The contract previously expired on Dec. 10, 2016. With the extension, it will expire on Dec. 31, 2018. This was necessary because the City has to have some voting system in place. The 2-year extension will be at a cost not to exceed ~$2.3 million. This will increase the cost of using the system over its nearly 10-year lifetime from $19.7 million to ~$22 million.
The per-election costs in the ordinance are 33% higher as compared with previous years, and the annual fees increased by 25%. These increases occurred despite the fact that the system is the same system that San Francisco first got 9 years ago in 2008, and despite the fact that the system might not be used in 2017 (because of no scheduled elections).
This latest voting system extension provides one more example of why developing an open source voting system would be beneficial to the City and other jurisdictions across the country. San Francisco had little choice here because of vendor lock-in and the proprietary nature of the system: jurisdictions have very little negotiating power when “locked in.” With open source, the City would have much more freedom to choose a service provider because the system wouldn’t be controlled by any one entity.
You can find more information about the voting system extension here (e.g. the legislative history, analyses, etc): https://sfgov.legistar.com/LegislationDetail.aspx?ID=2861447&GUID=2E15E282-D250-4191-A85D-361F27E8B6C8
One amendment the Supervisors added to the ordinance is that the Director of Elections needs to provide a written update and presentation to the Board of Supervisors during the FY 2017-18 and FY 2018-19 budget processes (i.e. sometime this spring and again next spring) on the status of implementing the open source voting system. This amendment is a good thing because it shows that the Board wants to see progress, and because it provides an opportunity for more publicity and transparency around the project (even more than in monthly Elections Commission meetings).
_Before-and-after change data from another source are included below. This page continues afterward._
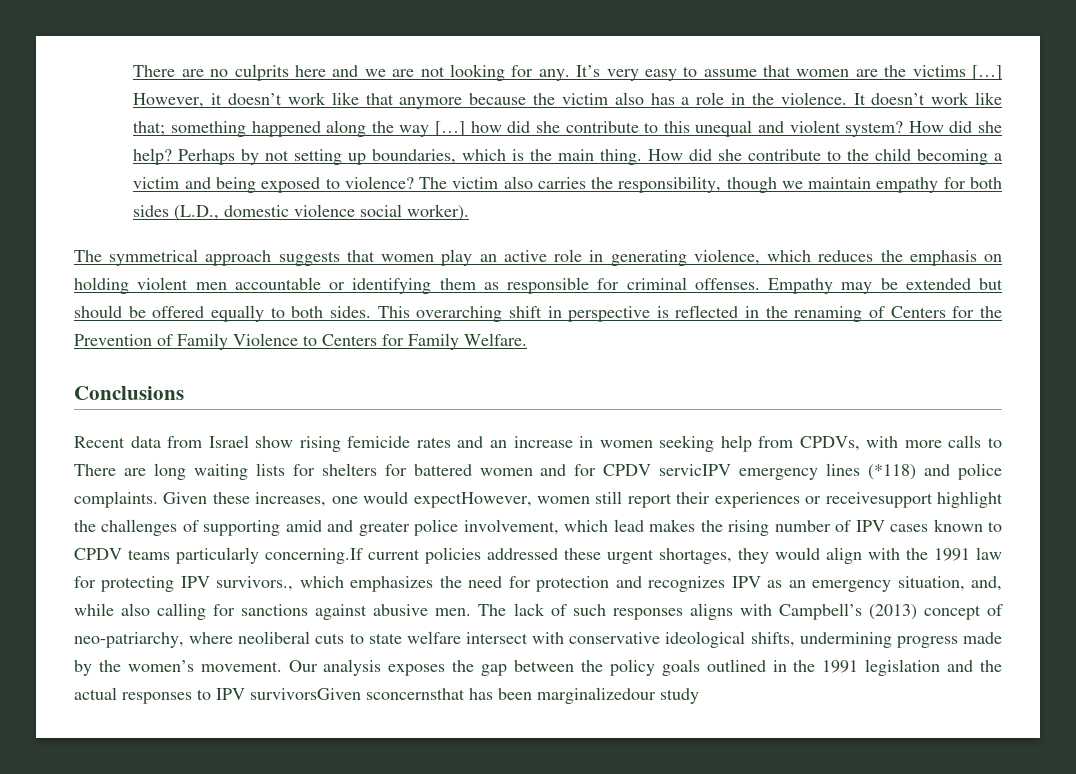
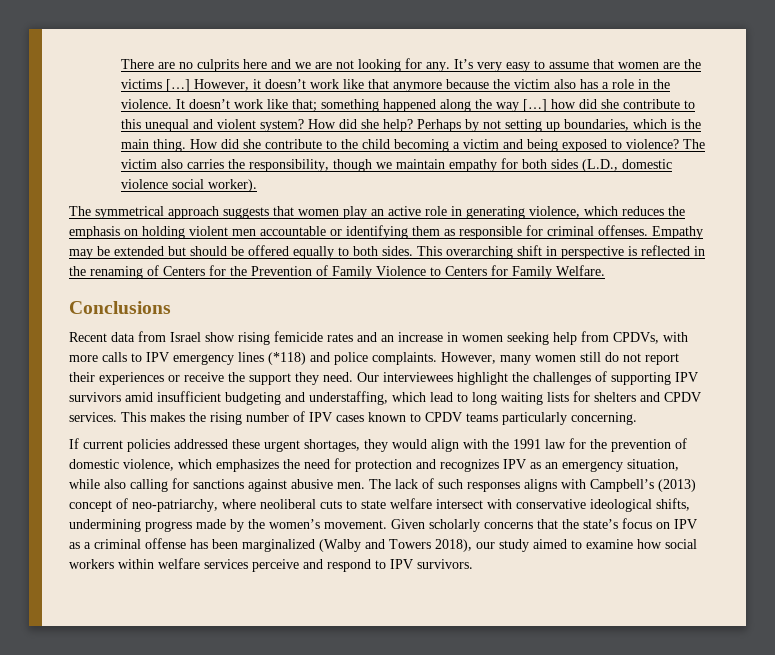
- Recent data from Israel show rising femicide rates and an increase in women seeking help from CPDVs, with more calls to There are long waiting lists for shelters for battered women and for CPDV servicIPV emergency lines (*118) and police complaints.
+ Recent data from Israel show rising femicide rates and an increase in women seeking help from CPDVs, with more calls to IPV emergency lines (*118) and police complaints.
- Given these increases, one would expectHowever, women still report their experiences or receivesupport highlight the challenges of supporting amid and greater police involvement, which lead makes the rising number of IPV cases known to CPDV teams particularly concerning.If current policies addressed these urgent shortages, they would align with the 1991 law for protecting IPV survivors., which emphasizes the need for protection and recognizes IPV as an emergency situation, and, while also calling for sanctions against abusive men.
+ However, many women still do not report their experiences or receive the support they need. Our interviewees highlight the challenges of supporting IPV survivors amid insufficient budgeting and understaffing, which lead to long waiting lists for shelters and CPDV services. This makes the rising number of IPV cases known to CPDV teams particularly concerning.
+ If current policies addressed these urgent shortages, they would align with the 1991 law for the prevention of domestic violence, which emphasizes the need for protection and recognizes IPV as an emergency situation, while also calling for sanctions against abusive men.
- Our analysis exposes the gap between the policy goals outlined in the 1991 legislation and the actual responses to IPV survivorsGiven sconcernsthat has been marginalizedour study
+ Given scholarly concerns that the state’s focus on IPV as a criminal offense has been marginalized (Walby and Towers 2018), our study aimed to examine how social workers within welfare services perceive and respond to IPV survivors.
Elections Commission Annual Report
For those who would like to know more about the history of events in SF government around open source voting (especially those new to the issue), the Elections Commission’s 2015 Annual Report (which I drafted and that the Commission passed) contains a lot of this information. It can be found at the top of this page: http://sfgov.org/electionscommission/commission-annual-reports
Future Commission Meetings
Finally, at the Elections Commission’s last meeting on Jan. 18, several Commissioners expressed interested in having a “standing” agenda item on open source voting (i.e. an open source voting agenda item at every meeting). This would let the Commission discuss and take action on open source voting at any of its regular meetings, if necessary. The Commission meets every third Wednesday of the month at 6pm in Room 408 of SF City Hall.
The Commission’s Budget and Oversight of Public Elections Committee (BOPEC) also has open source voting on the agenda of its meeting later today. BOPEC meets the first Wednesday of every month at 6pm in Room 421 of City Hall (though their meetings are sometimes canceled since the meeting isn’t always necessary).
It would be great for members of the public to come by and give public comment in support of open source voting at any of these meetings (and especially the full Commission meetings when more Commissioners are present).
Thanks for reading and for your continued interest and support!